Show the benchmark file
package perf
import (
"bufio"
"io"
"os"
"strconv"
"sync"
"testing"
)
type Data struct {
Value []byte
}
var dataPool = sync.Pool{
New: func() any {
return &Data{Value: make([]byte, 0, 32)}
},
}
const N = 10000
func writeNotBuffered(w io.Writer, count int) {
for i := 0; i < count; i++ {
d := dataPool.Get().(*Data)
d.Value = strconv.AppendInt(d.Value[:0], int64(i), 10)
w.Write(d.Value)
w.Write([]byte(":val\n"))
dataPool.Put(d)
}
}
func writeBuffered(w io.Writer, count int) {
buf := bufio.NewWriterSize(w, 16*1024)
for i := 0; i < count; i++ {
d := dataPool.Get().(*Data)
d.Value = strconv.AppendInt(d.Value[:0], int64(i), 10)
buf.Write(d.Value)
buf.Write([]byte(":val\n"))
dataPool.Put(d)
}
buf.Flush()
}
func BenchmarkWriteNotBuffered(b *testing.B) {
for b.Loop() {
f, _ := os.CreateTemp("", "nobuf")
writeNotBuffered(f, N)
f.Close()
os.Remove(f.Name())
}
}
func BenchmarkWriteBuffered(b *testing.B) {
for b.Loop() {
f, _ := os.CreateTemp("", "buf")
writeBuffered(f, N)
f.Close()
os.Remove(f.Name())
}
}
Results:
Benchmark | Iterations | Time per op (ns) | Bytes per op | Allocs per op |
---|---|---|---|---|
BenchmarkWriteNotBuffered-14 | 49 | 23,672,792 | 53,773 | 10,007 |
BenchmarkWriteBuffered-14 | 3241 | 379,703 | 70,127 | 10,008 |
When To Buffer¶
Use buffering when:
- Performing frequent, small-sized I/O operations. Buffering groups small writes or reads into larger batches, which reduces the overhead of each individual operation.

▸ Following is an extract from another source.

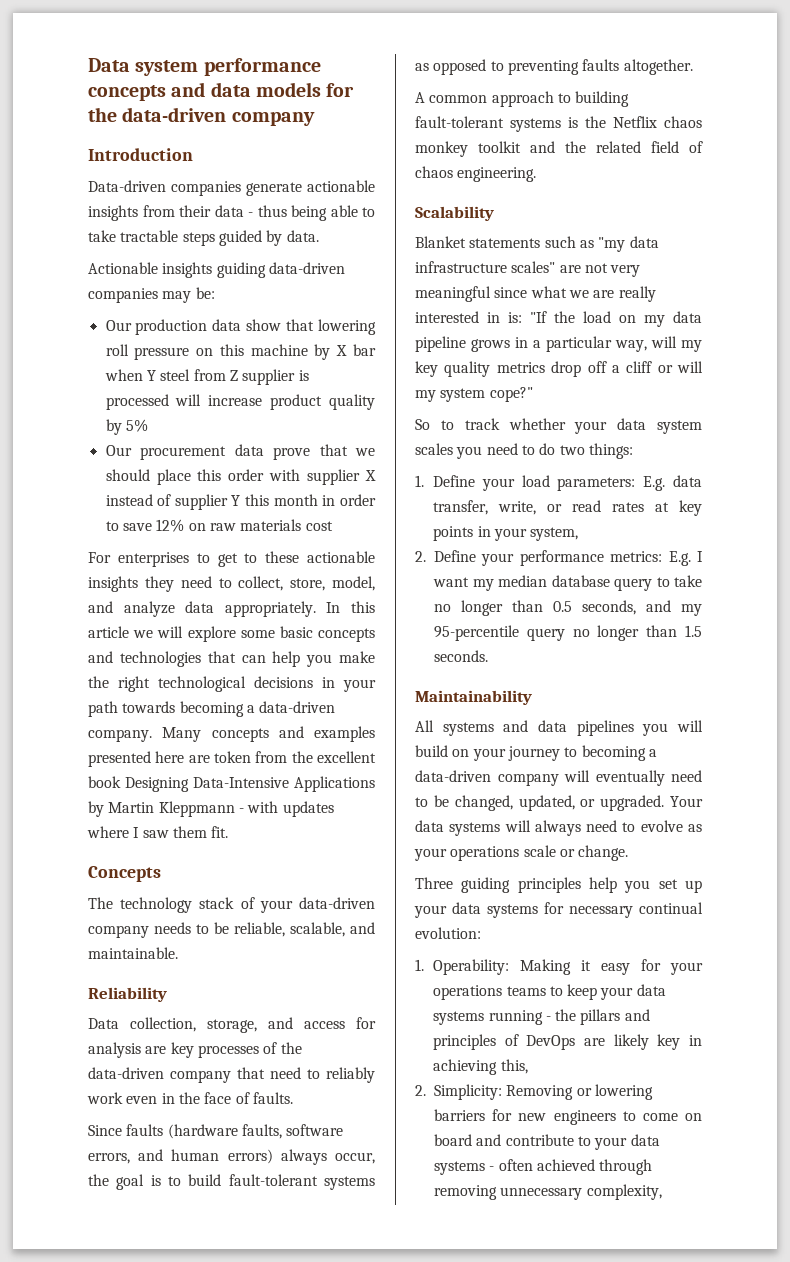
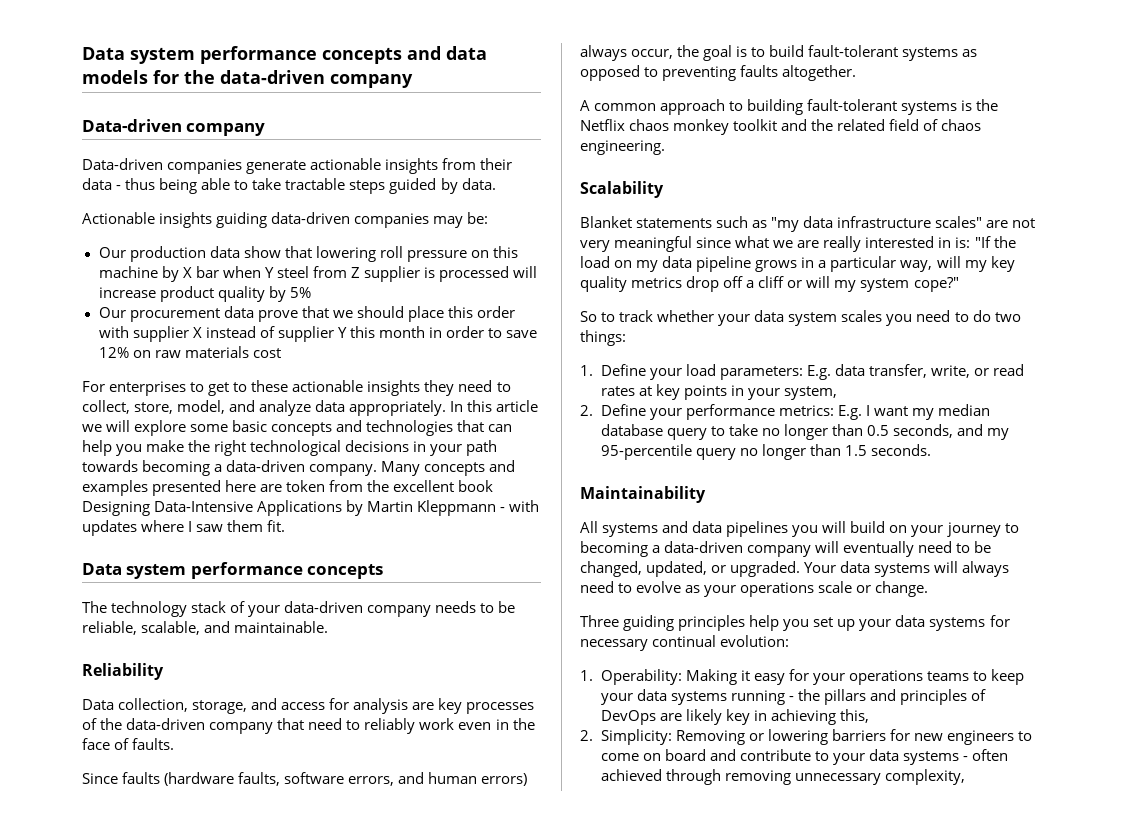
[88,148,193,161] Introduction -> [82,119,266,136] Data-driven company
[88,866,161,882] Concepts -> [82,562,384,579] Data system performance concepts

- Reducing syscall overhead is crucial. Fewer syscalls mean lower context-switching costs and improved performance, especially in I/O-heavy applications.
- High throughput is more important than minimal latency. Buffered I/O can increase total data processed per second, even if it introduces slight delays in delivery.
Avoid buffering when:
- Immediate data availability and low latency are critical. Buffers introduce delays by design, which can be unacceptable in real-time or interactive systems.
- Buffering excessively might lead to uncontrolled memory usage. Without limits or proper flushing, buffers can grow large and put pressure on system memory.